Увы, беда не приходит одна и, видимо, жизнь решила вбить нам эту истину в самую подкорку. Ещё через пару недель Грубого поймали на наркоте. Его отец совершил волшебство, отмазав его от копов, вот только после того случая Грубый появился на публике с охуительным фингалом под глазом, а после этого и вовсе пропал, перестав отвечать на звонки и сообщения. Я иногда проходил мимо его дома, пристально вглядываясь в окно, за которым располагалась его комната. Но ни разу на моей памяти там больше не горел свет.

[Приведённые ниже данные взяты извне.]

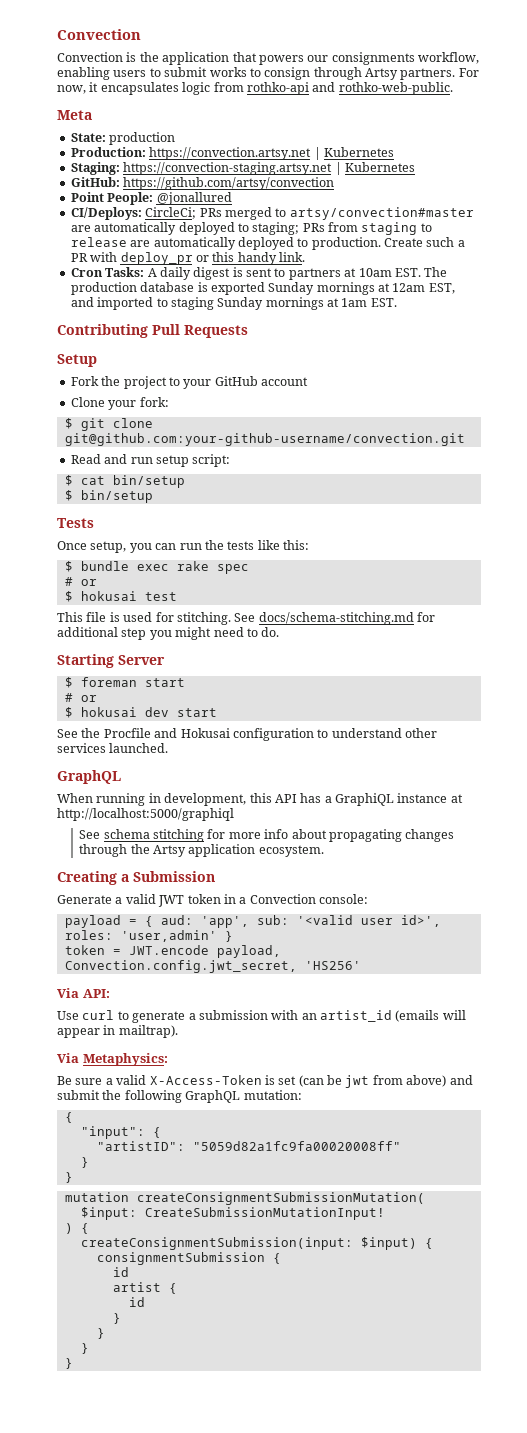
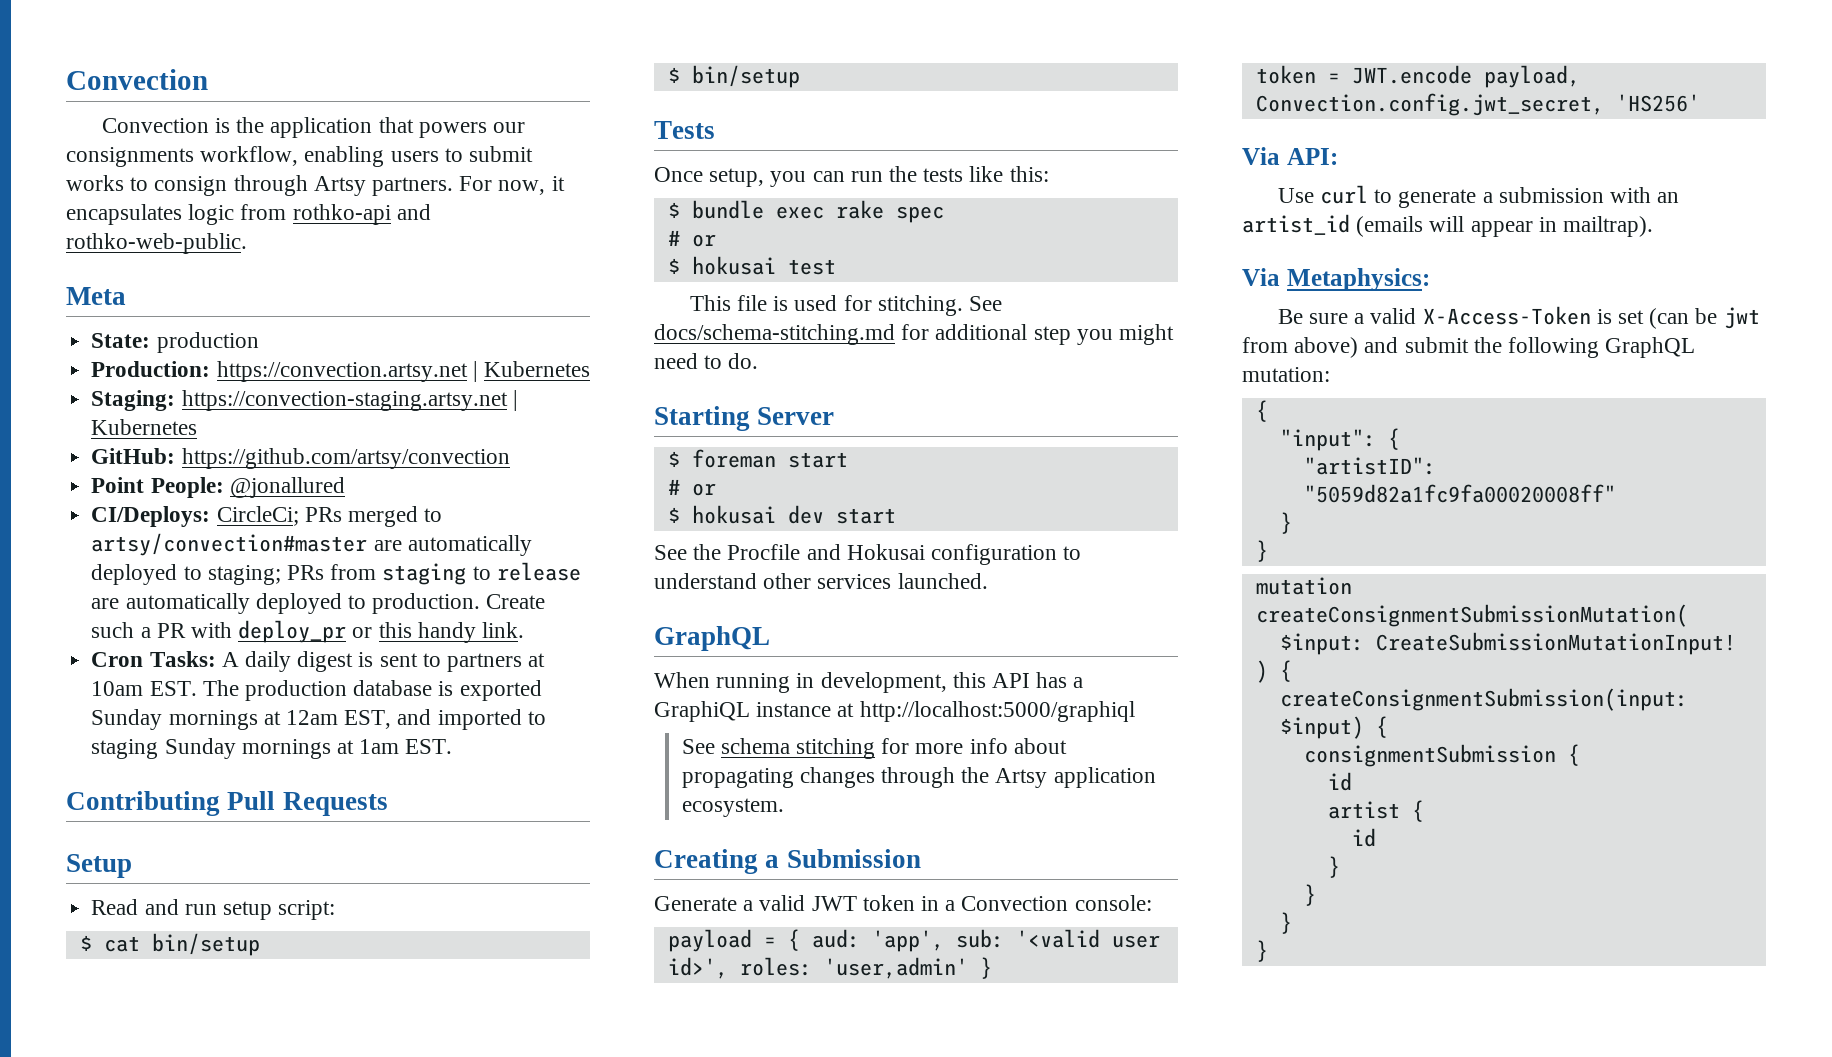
[70,376,308,389] [70,397,169,410] [64,418,153,431] [64,433,465,446] // Fork the project to your GitHub account // Clone your fork: // $ git clone git@github.com:your-github-username/convection.git -> (132, 866) none

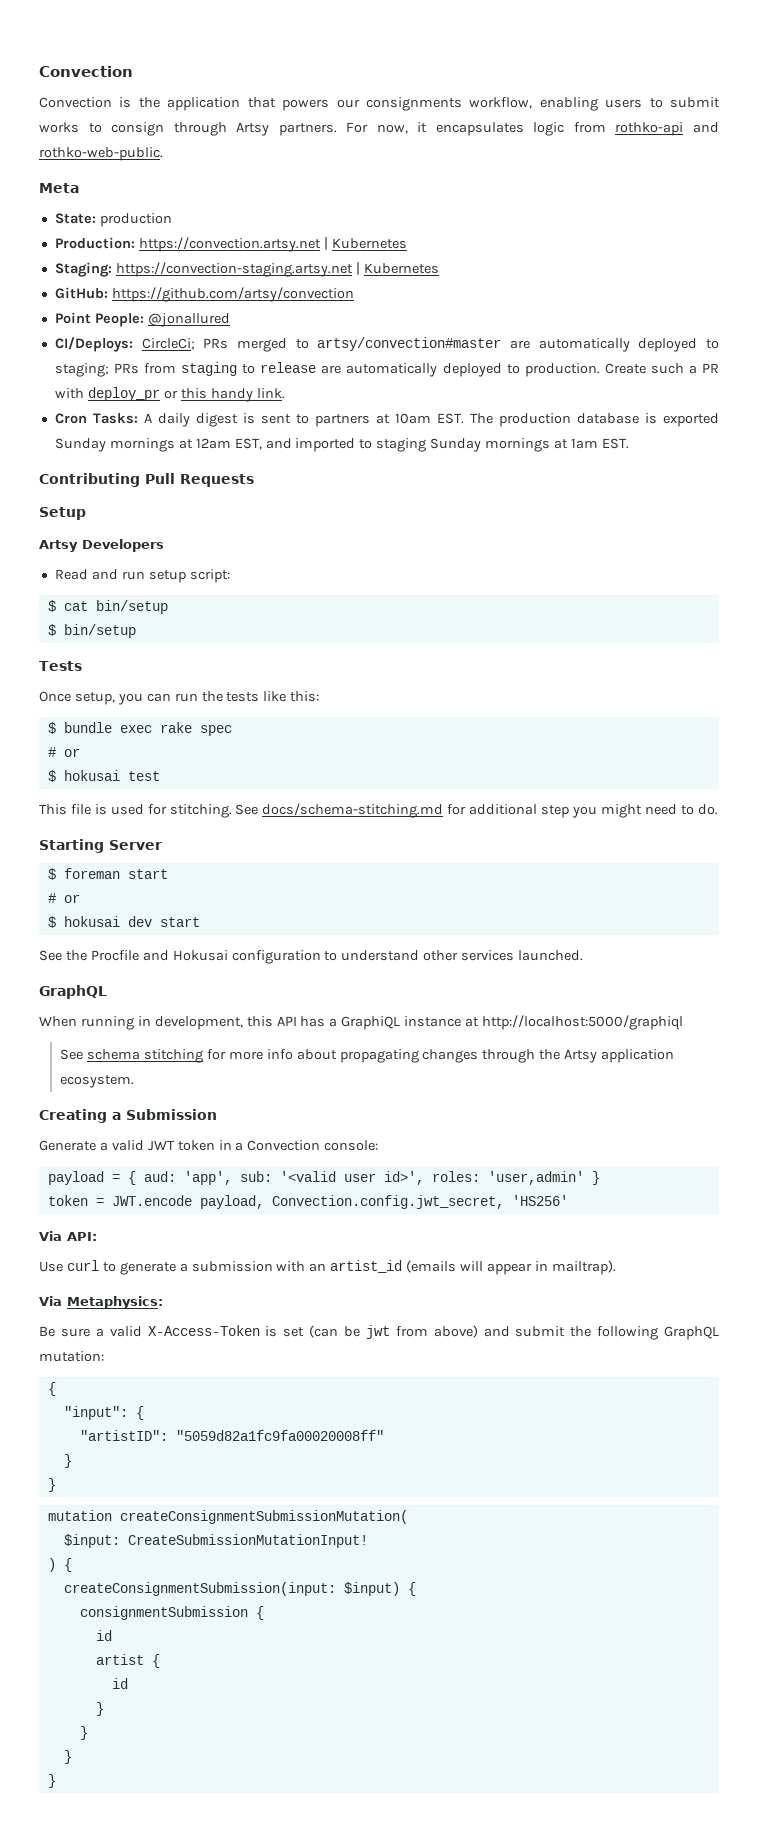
(132, 866) none -> [39,539,164,552] // Artsy Developers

Кайл здорово сблизился с малознакомым нам Рикки, который постоянно ошивался рядом. Они были как кураторы Анонимных Алкоголиков друг для друга. Только без трезвости и взаимопомощи. Взаимное саморазрушение с элементами какой-то на удивление пидорской привязанности друг к другу. Не то, что мне было не похуй на то, с кем общаются мои друзья, но этот тип раздражал меня до скрежета зубов. Его дебильные свитера в клетку, щенячьи глаза и татуха Guns and Roses на левой руке. Кто вообще набивает татухи с названиями групп? Не знаю, может, я и правда ревновал Кайла, который всё больше времени проводил с этим мутным парнишей и его друганами с соседнего квартала, а может мне искренне не хотелось, чтобы он связывался с подобного рода ебланами. Впрочем, подозрения мои оправдались, и вскоре Рикки въебался в фонарный столб, сев пьяным за руль отцовской «Хонды». Не знаю, почему это событие так подкосило Кайла, но он в тот же грёбаный вечер сорвался так, что я понял — это в последний раз. Больше не было того Кайла, который прошёл ёбаный Ад реабилитации, три месяца существуя словно в тюрьме. Не было того Кайла, который до последнего держался, стиснув зубы. Это был лишь едва-заметный чёрный призрак со зрачками размером с целые галактики, не помнящий ни себя, ни всего того, что было важным для него.